Anyway, this season was a very solid year for SG-1, and with the exception of the real dud, Avatar, where Teal'c gets stuck in a virtual reality device (oh, my, how many times have we had this storyline beaten to death in the sci-fi world), I enjoyed every episode. We had a healthy dose of humor injected episodes: Affinity, Prometheus Unbound, Zero Hour, and Citizen Joe. We had some team altering dramatics, including yet another death to an SG member. We had the return of old enemies (Anubis) and some new ones (the replicator Carter). And we also got an incredible finish of 5 startling epsidodes to end the season.

I think that the high quality of the scripts and dramatic episodes helped take your mind of the loss of screen time for Richard Dean Anderson.
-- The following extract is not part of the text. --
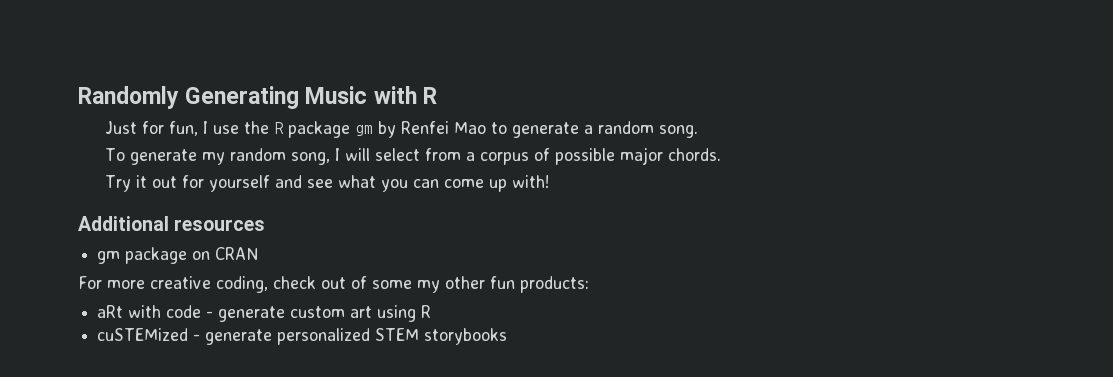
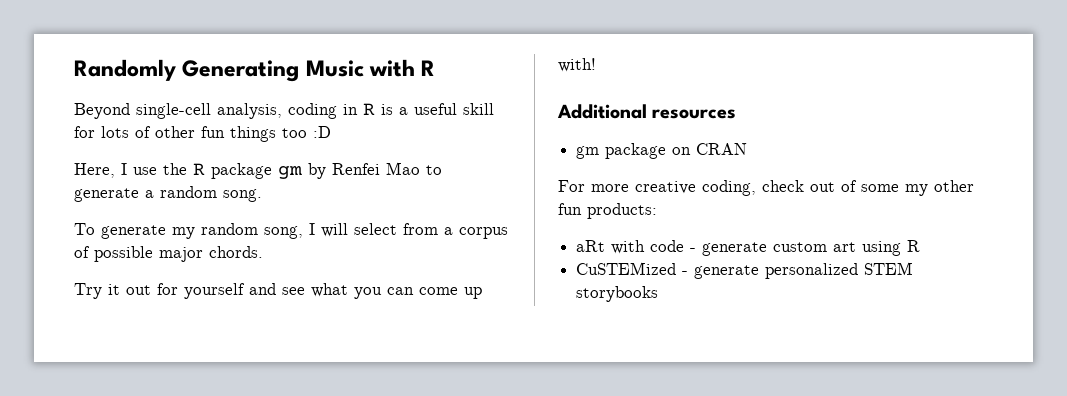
[104,121,198,136] Just for fun, -> [74,103,494,119] [74,126,331,142] [74,163,115,178] Beyond single-cell analysis, coding in R is a useful skill for lots of other fun things too :D // Here,
[97,328,189,341] cuSTEMized -> [576,262,677,275] CuSTEMized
His moments in the series though, were key, and his presence was well known. Even with less lines, he always managed to throw in his dry wit, especially to Baal in the Reckoning two parter.

The series just keeps proving that it's high quality sci-fi, and well worth owning on DVD with the rest of the series. These new slimline cases are nice, but if you already have the chunkier ones, I see no need to buy these again, unless you are after the longer version of Threads in this Season 8 set."
Great ending to the original show!
lighten_up_already2 | Kirkland, WA USA | 02/06/2007
(5 out of 5 stars)

"Season eight, as you probably know, is the last season with the entire original case. Season nine starts over, sort of, with new main cast members and all new villians.

Without going into detail, I'll say that this season has some of the best quirky humor episodes (namely "Citizen Joe" which was as close to a Sci-Fi comedy as I've ever seen without a laugh track) and an engrossing season finale story that takes several episodes to tell.

The final two-part time paradox episode is baffling at first, but it makes perfect sense if you stop and think, and listen to the episode commentaries, which brings me to the main reason I wrote this review.

Much of the value in the Stargate SG-1 DVD series is in the episode commentaries. They are some of the best I've ever heard on any DVDs anywhere. You'll learn many fascinating and fun things about the production of the show, the people involved, and the immense effort reaquired to produce an epic Sci-Fi TV series. Give the commentaries a try!"